O deputado acrescentou que só após conclusão dos estudos do grupo de trabalho que o juiz constituiu, é que Girão terá condições de decidir com segurança sobre a dimensão da reserva Raposa/Serra do Sol. Primeiro, para beneficiar os índios, e depois para não prejudicar o desenvolvimento do Estado.

"No caso específico da demarcação de terras indígenas em Roraima, eu entendo que o ministro da Justiça, Márcio Thomaz Bastos, tem sido, repetidamente, contrário aos interesses nacionais. Ele aqui esteve, conheceu e viveu o problema. Pelas pressões externas que tem sofrido, ainda não demonstrou coragem patriótica para definir a questão Raposa/Serra do Sol. O ministro insiste em prejudicar o Estado em benefício de segmentos estrangeiros representados pelas ONGs que todos conhecemos. Isso é ruim para o país porque o ministro da Justiça tem que ser árbitro e neste caso ele está sendo parcial", declarou Chico Rodrigues.

O presidente da Assembléia Legislativa, deputado Mecias de Jesus (PL), disse que embora tenha demorado, a decisão do juiz é acertada. Roraima não pode continuar perdendo extensas áreas de terra, sem que o Governo Federal, e principalmente a justiça brasileira, se indaguem sobre isso. "Demarcar e homologar áreas indígenas sem o sentimento desenvolvimentista da Amazônia, e particularmente de Roraima, poderá nos trazer grandes prejuízos", afirmou.

O coordenador da bancada federal roraimense, deputado Alceste Almeida (PMDB), declarou que a decisão foi justa, comedida e mostra o bom-senso do juiz se contrapondo a intempestividade que o Ministério da Justiça e a Funai vêm reiteradamente encetando contra Roraima.

"É um contraponto que merece elogio porque, realmente, o assunto requer estudos especiais, essenciais para emitir um parecer justo. O conhecimento, através de sobrevôo, impede que se conheça o chão sobre o qual a decisão ocorrerá. A posição do Governo Federal, exposta pelo ministro da Justiça, que não conhece a Amazônia, passa por cima da maioria. Até opiniões valiosas de estudiosos da região, como as dos senadores Gilberto Mestrinho e Jéferson Peres são deixadas de lado".

INDÍGENAS - O índio José Novaes, vice-prefeito do município de Uiramutã, entende que por enquanto a decisão de sustar os efeitos da Portaria 820 acalma os ânimos, especialmente daqueles que querem conturbar o processo de entendimento sobre a homologação da reserva Raposa/Serra do Sol. "A decisão do juiz foi positiva, até pelo conhecimento que ele tem sobre a questão. Mesmo que tenha caráter transitório, representa um avanço na concretização da realidade que envolve a definição desta área", disse.

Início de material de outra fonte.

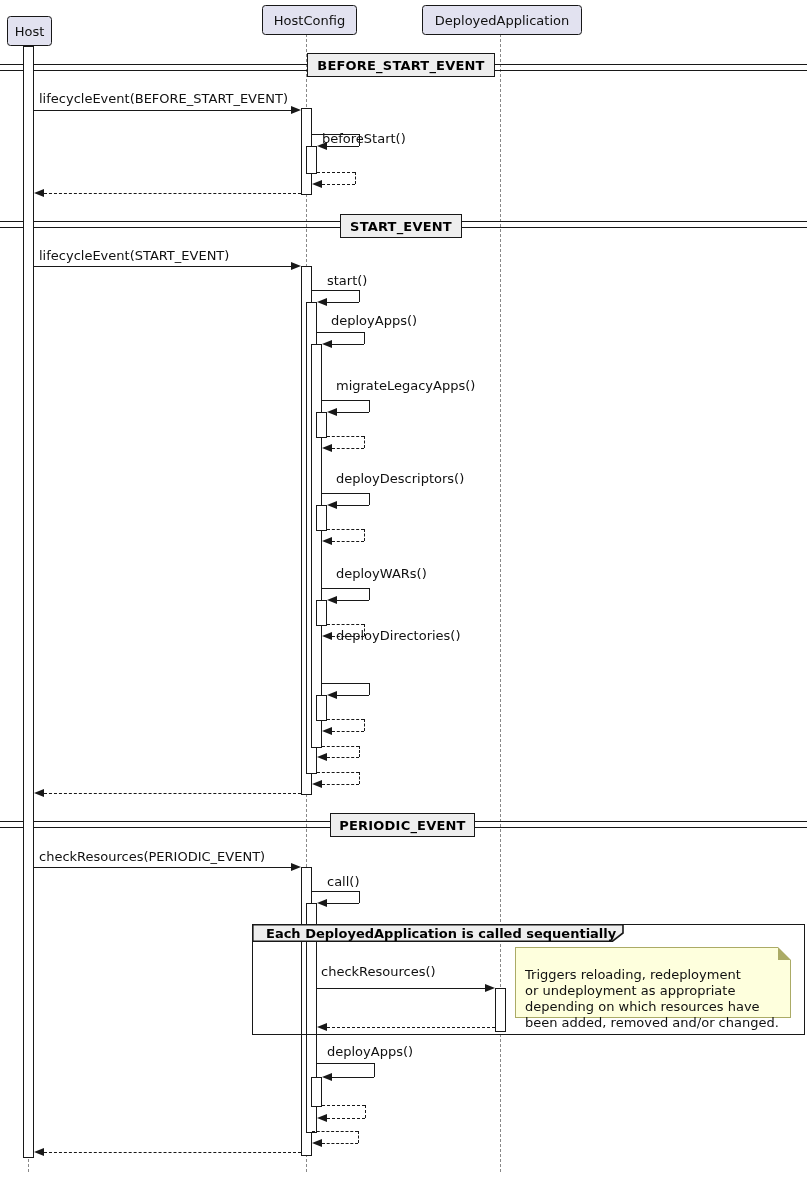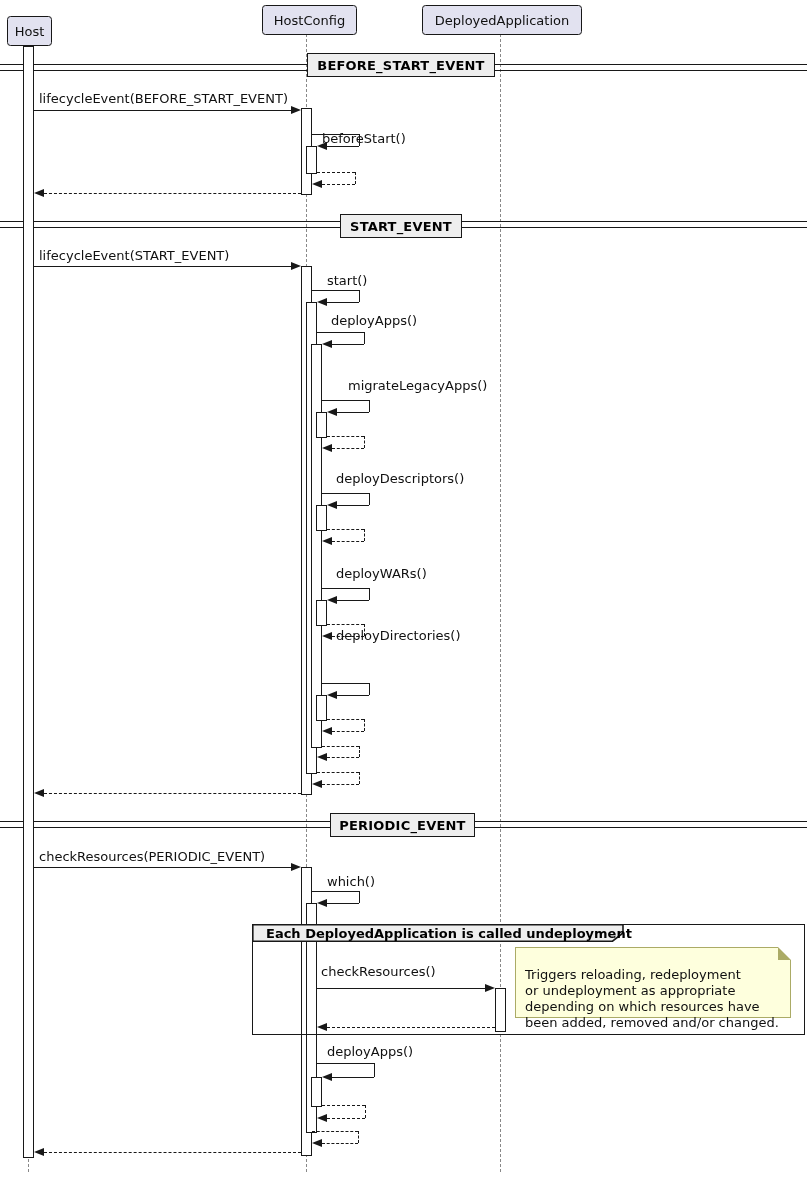--- a/index.html
+++ b/index.html
@@ -113,7 +113,7 @@
   <div class="hl" style="left:332px;top:344px;width:32px"></div>
   <div class="al" style="left:322px;top:340px"></div>
 
-  <div class="msg" style="left:348px;top:378px">migrateLegacyApps()</div>
+  <div class="msg" style="left:336px;top:378px">migrateLegacyApps()</div>
   <div class="hl" style="left:322px;top:400px;width:47px"></div>
   <div class="vl" style="left:369px;top:400px;height:12px"></div>
   <div class="hl" style="left:337px;top:412px;width:32px"></div>

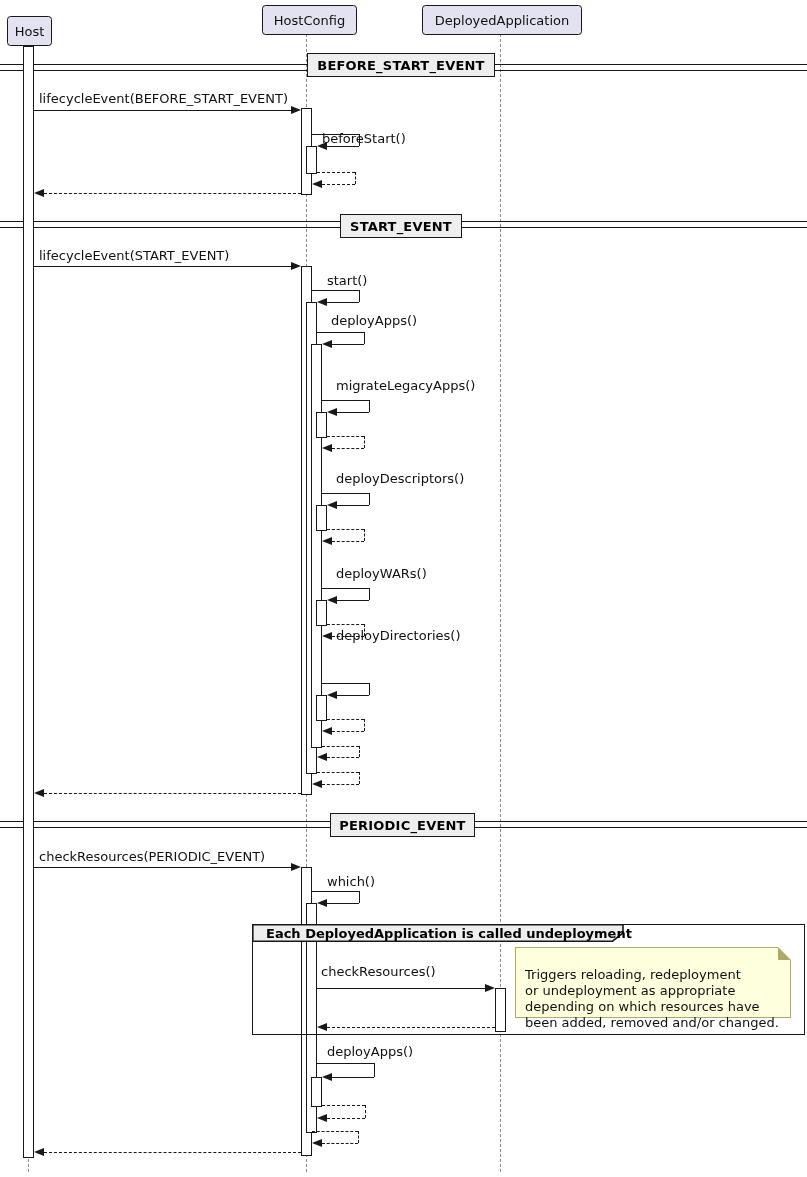--- a/index.html
+++ b/index.html
@@ -170,7 +170,7 @@
   <div class="hl" style="left:34px;top:867px;width:257px"></div>
   <div class="ar" style="left:291px;top:863px"></div>
 
-  <div class="msg" style="left:327px;top:874px">which()</div>
+  <div class="msg" style="left:327px;top:874px">call()</div>
   <div class="hl" style="left:312px;top:891px;width:47px"></div>
   <div class="vl" style="left:359px;top:891px;height:12px"></div>
   <div class="hl" style="left:327px;top:903px;width:32px"></div>

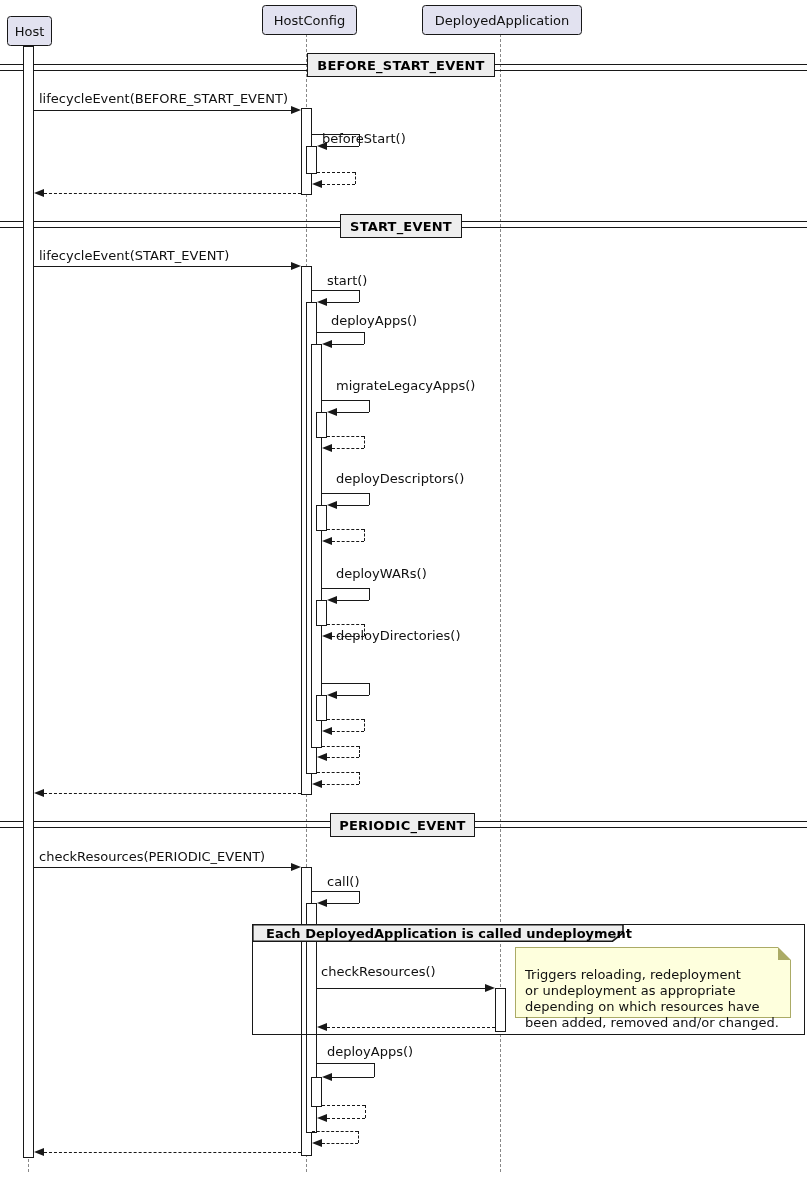--- a/index.html
+++ b/index.html
@@ -180,7 +180,7 @@
   <svg class="ghsvg" style="left:252px;top:924px" width="372" height="18" viewBox="0 0 372 18">
     <polygon points="0.8,0.8 371,0.8 371,9 360.5,17.2 0.8,17.2" fill="#EEEEEE" stroke="#181818" stroke-width="1.6"></polygon>
   </svg>
-  <div class="group-label" style="left:266px;top:926px">Each DeployedApplication is called undeployment</div>
+  <div class="group-label" style="left:266px;top:926px">Each DeployedApplication is called sequentially</div>
 
   <div class="msg" style="left:321px;top:964px">checkResources()</div>
   <div class="hl" style="left:317px;top:988px;width:168px"></div>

Durante dez anos (1993/2003) o índio Jonas Marcolino foi tuxaua da Maloca do Contão, uma das mais populosas em todo o Estado. Para ele, a decisão do juiz foi sábia, porque a reserva Raposa/Serra do Sol não pode ser homologada sem estudos detalhados de verdades fáticas que retratem a realidade da região.

"É necessário que se faça um estudo minucioso para que haja compreensão dos verdadeiros fatos sociais predominantes na região. Principalmente do convívio e da interação social de indígenas com os não indígenas. De maneira alguma, podemos pensar em desvincular, dissociar, segregar aquele povo, sejam seus membros contrários ou favoráveis à homologação em área contínua. Por isso, é necessário o estudo. Acredito que o juiz pensou neste fato, deve estudar com muita atenção e com certeza tomar uma decisão que contemple a todos", afirmou.